Social enterprises can create change
The idea at the heart of a social enterprise is to plough some of the profits back into the venture and encourage further investment. The remaining funds are used by Open Doors to extend the NGO’s reach and empower more women. Other social enterprises follow similar models, but essentially, it’s about much more. ‘Take a look at the women we’re employing,’ says Mr Puka, his voice brimming with enthusiasm. ‘We’ve not only built a promising enterprise. These women here, they used to be shy, all of them. None of them wanted to be in the spotlight. And today?’
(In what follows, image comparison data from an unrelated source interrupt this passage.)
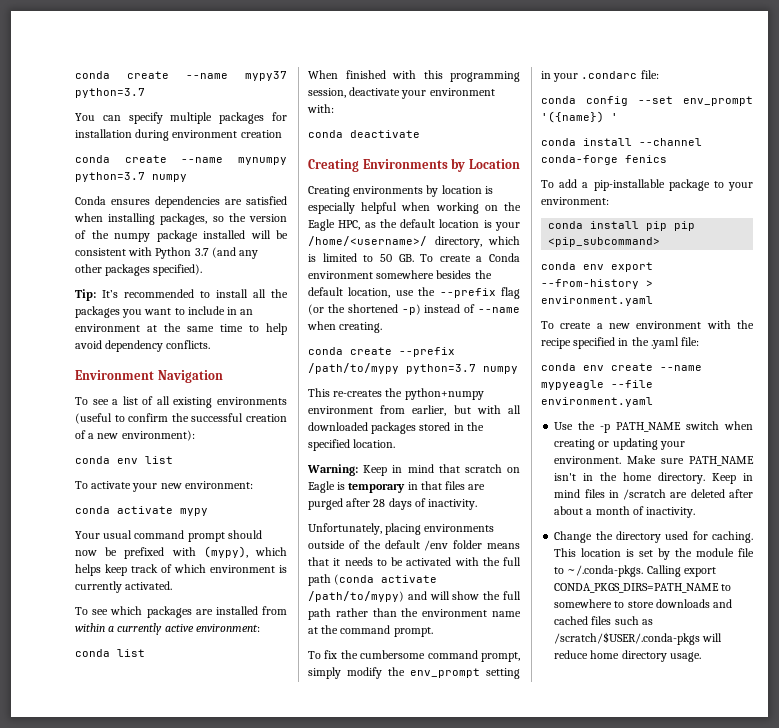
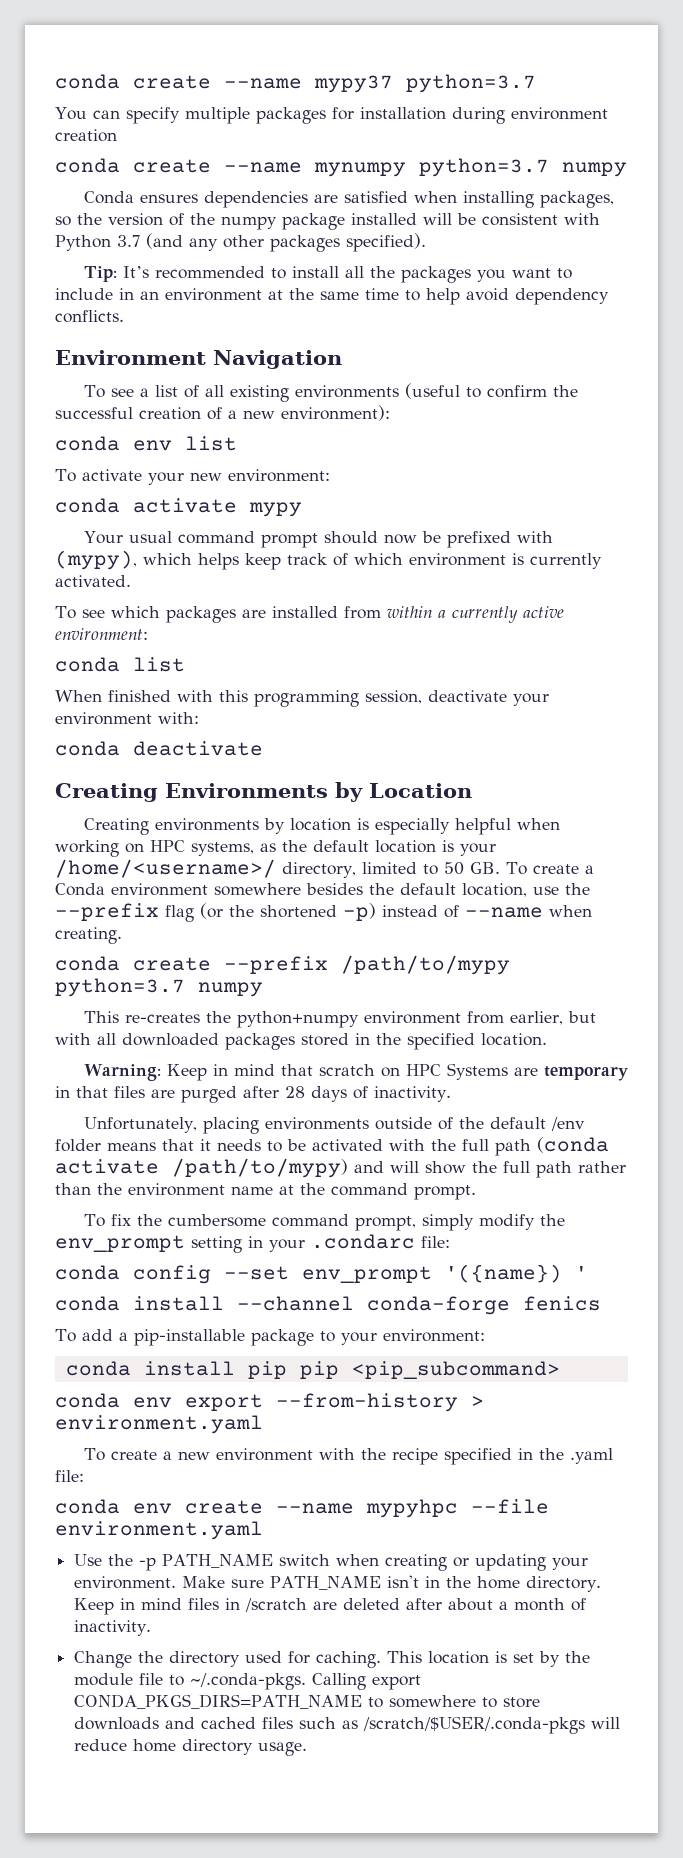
- Creating environments by location is especially helpful when working on the Eagle HPC, as the default location is your /home/<username>/ directory, which is limited to 50 GB. To create a Conda environment somewhere besides the default location, use the --prefix flag (or the shortened -p) instead of --name when creating.
+ Creating environments by location is especially helpful when working on HPC systems, as the default location is your /home/<username>/ directory, limited to 50 GB. To create a Conda environment somewhere besides the default location, use the --prefix flag (or the shortened -p) instead of --name when creating.
- Warning: Keep in mind that scratch on Eagle is temporary in that files are purged after 28 days of inactivity.
+ Warning: Keep in mind that scratch on HPC Systems are temporary in that files are purged after 28 days of inactivity.
- conda env create --name mypyeagle --file environment.yaml
+ conda env create --name mypyhpc --file environment.yaml

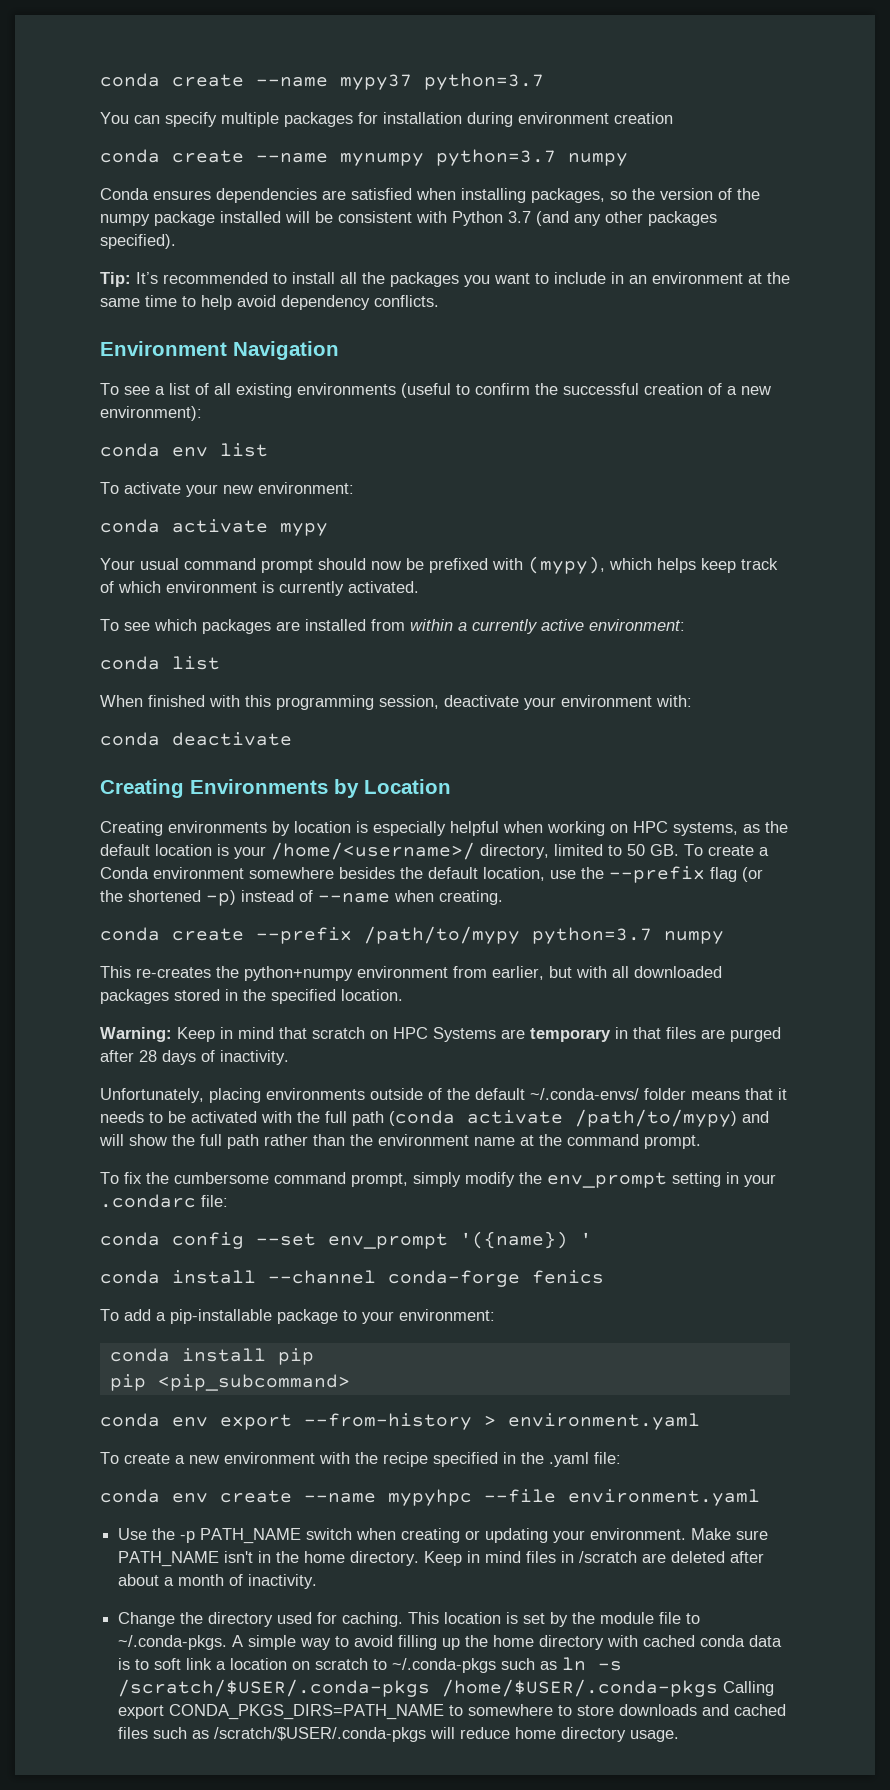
- Unfortunately, placing environments outside of the default /env folder means that it needs to be activated with the full path (conda activate /path/to/mypy) and will show the full path rather than the environment name at the command prompt.
+ Unfortunately, placing environments outside of the default ~/.conda-envs/ folder means that it needs to be activated with the full path (conda activate /path/to/mypy) and will show the full path rather than the environment name at the command prompt.
- conda install pip pip <pip_subcommand>
+ conda install pip
+ pip <pip_subcommand>
- This location is set by the module file to ~/.conda-pkgs. Calling export CONDA_PKGS_DIRS=PATH_NAME to somewhere to store downloads and cached files such as /scratch/$USER/.conda-pkgs will reduce home directory usage.
+ This location is set by the module file to ~/.conda-pkgs. A simple way to avoid filling up the home directory with cached conda data is to soft link a location on scratch to ~/.conda-pkgs such as ln -s /scratch/$USER/.conda-pkgs /home/$USER/.conda-pkgs Calling export CONDA_PKGS_DIRS=PATH_NAME to somewhere to store downloads and cached files such as /scratch/$USER/.conda-pkgs will reduce home directory usage.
Today, eShpis has a staff of eight self-confident women. ‘I can pay for my children’s schoolbooks,’ one worker reports happily. ‘I earn enough to buy all our clothes and can even afford our medicine when we need it. And, to be honest, since I’ve been bringing home my own income, my husband has become much more respectful. Since then, he’s started asking me for my opinion whenever there are decisions that need to be taken.’
Promoting local economic development, alternative funding models for civil society institutions and empowering disadvantaged people – these activities highlight how valuable the GIZ regional project Social Rights for Vulnerable Groups is, not just in Kosovo, but in the other Balkan countries where it also supports social enterprises. In the Albanian city of Kukës, for instance, there are plans to establish a potato processing plant to produce chips and crisps. And some 200 kilometres south, in Elbasan, an initiative intends to recycle used vegetable oil from restaurants and produce biodiesel. Each of these projects immediately generates a profit for the organisations carrying them out, but primarily it is the people who find work there that benefit the most: a job in a social enterprise can be a first step towards regular employment.
In Serbia’s capital Belgrade, for instance, an NGO opened a Bagel shop in 2015 in order to fund its fight against human trafficking and its support programmes for female victims of domestic violence. Since then, 25 women have found work there – all of them were previously victims of domestic violence, and almost all of the women who were trained there moved on to find regular employment.
In order to allow the project in Pristina to benefit from the insights gathered in Belgrade, the GIZ regional project Social Rights for Vulnerable Groups not only supports the social enterprises themselves, but also organises events that provide the projects and their participants with opportunities to meet and share experiences. ‘We’ve really learned a lot from our colleagues in Belgrade,’ Ms Muharremi says. Without support from the GIZ and its regional project, Open Doors would not have been able to fund the exchange, let alone build its catering business.